Hello, our flows have been successfully running fo...
# prefect-server
i
Hello, our flows have been successfully running for 1 month and made more than 200 successful runs. A new error has just started yesterday. For the last 6 runs, half of them were not completed and stayed in one of our tasks. There is no log information. According to the task logic, the Kinesis Data Analytics must be checked per 60 seconds. After a while, just waiting without doing anything. There is still an active flow staying in that condition, and I have not killed it to show you. Could you please check it?
k
Hey @Ismail Cenik, are you on server or cloud?
How often does this flow run? Are you using Dask or Kubernetes?
i
Hello, We run several times during the development. However, the number of runs decreased because of some QA activities. I realized yesterday. Our Prefect Agent has been installed on our EKS. I am using prefect cloud to manage flow runs.
k
Did this just happen once? You haven’t tried restarting the flow right?
i
It happened 3 times in the last 24 hours. I have killed the other two and one of them is still active
BTW we have couple of successful runs
k
This seems like something to do with the EKS cluster. We won’t have any more information on the Prefect side than you see. Maybe you can check the Kubernetes logs?
i
Prefect just stops to check Kinesis Data Analytics status, only stays like in sleep mode
There is nothing meaningful on Kubernetes logs
k
Can you give me an example flow ID?
i
a4699a77-2b95-44c6-9eae-2d134ec45d6a
k
So your log ends with
Sleeping for 60s" }
and then nothing else?
i
Yes, per 60 seconds, it must look at the status, but just stays on that case several hours
and no more logs
k
Would you know if there is a timeout to requests on Kinesis Data Analytics?

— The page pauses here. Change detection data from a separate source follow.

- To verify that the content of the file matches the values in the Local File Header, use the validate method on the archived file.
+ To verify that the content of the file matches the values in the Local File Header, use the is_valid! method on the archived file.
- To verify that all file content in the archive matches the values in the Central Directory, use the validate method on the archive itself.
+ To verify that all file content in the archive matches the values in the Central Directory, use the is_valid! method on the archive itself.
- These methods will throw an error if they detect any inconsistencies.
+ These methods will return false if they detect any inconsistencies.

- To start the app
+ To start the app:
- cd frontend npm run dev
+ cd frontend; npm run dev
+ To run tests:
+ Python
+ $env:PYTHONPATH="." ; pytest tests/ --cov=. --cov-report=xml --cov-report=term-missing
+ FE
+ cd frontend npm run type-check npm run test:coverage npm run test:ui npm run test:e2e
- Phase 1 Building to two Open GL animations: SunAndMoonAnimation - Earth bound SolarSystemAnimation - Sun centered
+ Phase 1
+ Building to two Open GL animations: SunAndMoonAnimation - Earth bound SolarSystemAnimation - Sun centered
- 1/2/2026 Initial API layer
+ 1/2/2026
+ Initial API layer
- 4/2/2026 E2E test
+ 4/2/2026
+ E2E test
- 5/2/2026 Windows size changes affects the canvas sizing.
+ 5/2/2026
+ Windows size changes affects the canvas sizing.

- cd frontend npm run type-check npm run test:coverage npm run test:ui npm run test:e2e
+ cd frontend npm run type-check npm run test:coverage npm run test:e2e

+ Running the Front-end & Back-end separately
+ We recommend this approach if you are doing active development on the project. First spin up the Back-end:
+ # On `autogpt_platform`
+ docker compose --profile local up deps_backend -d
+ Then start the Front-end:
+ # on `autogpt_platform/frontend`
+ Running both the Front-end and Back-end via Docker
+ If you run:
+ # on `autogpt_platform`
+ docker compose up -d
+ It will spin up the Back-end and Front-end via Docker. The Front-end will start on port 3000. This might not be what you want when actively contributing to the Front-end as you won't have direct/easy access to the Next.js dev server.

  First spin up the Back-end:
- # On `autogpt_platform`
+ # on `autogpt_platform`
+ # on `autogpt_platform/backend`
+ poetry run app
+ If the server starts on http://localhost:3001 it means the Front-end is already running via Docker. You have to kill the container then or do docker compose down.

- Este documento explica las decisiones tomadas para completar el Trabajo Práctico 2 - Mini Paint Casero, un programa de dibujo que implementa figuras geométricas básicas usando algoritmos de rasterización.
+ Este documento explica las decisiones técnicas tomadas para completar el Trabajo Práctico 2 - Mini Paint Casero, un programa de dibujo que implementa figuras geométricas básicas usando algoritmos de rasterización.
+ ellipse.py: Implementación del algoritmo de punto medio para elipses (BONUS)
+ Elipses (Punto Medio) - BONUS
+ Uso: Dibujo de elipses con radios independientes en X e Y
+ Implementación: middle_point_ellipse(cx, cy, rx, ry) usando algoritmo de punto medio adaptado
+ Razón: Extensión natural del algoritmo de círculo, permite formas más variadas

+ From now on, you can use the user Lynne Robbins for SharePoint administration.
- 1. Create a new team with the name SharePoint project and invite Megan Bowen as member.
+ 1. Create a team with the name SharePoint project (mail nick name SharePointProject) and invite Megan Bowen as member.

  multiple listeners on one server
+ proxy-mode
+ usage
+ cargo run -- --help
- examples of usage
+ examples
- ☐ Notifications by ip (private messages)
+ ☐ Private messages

It seems like it’s either the request is going out but hangs, or the kubernetes cluster is resource starved.
Where there other large processes that started yesterday on your cluster?
i
Let me check
The team said that there is no new larger process run.
For the Kinesis Data Analytics, there is no timeout
This is the related code block
Copy code
while True:
        if isJobDone(app_name, kinesis_client):
            des_response = kinesis_client.describe_application(ApplicationName=app_name, IncludeAdditionalDetails=True)
            if des_response['ApplicationDetail']['ApplicationStatus'] == 'READY':
                return
            stop_response = kinesis_client.stop_application(ApplicationName=app_name, Force=False)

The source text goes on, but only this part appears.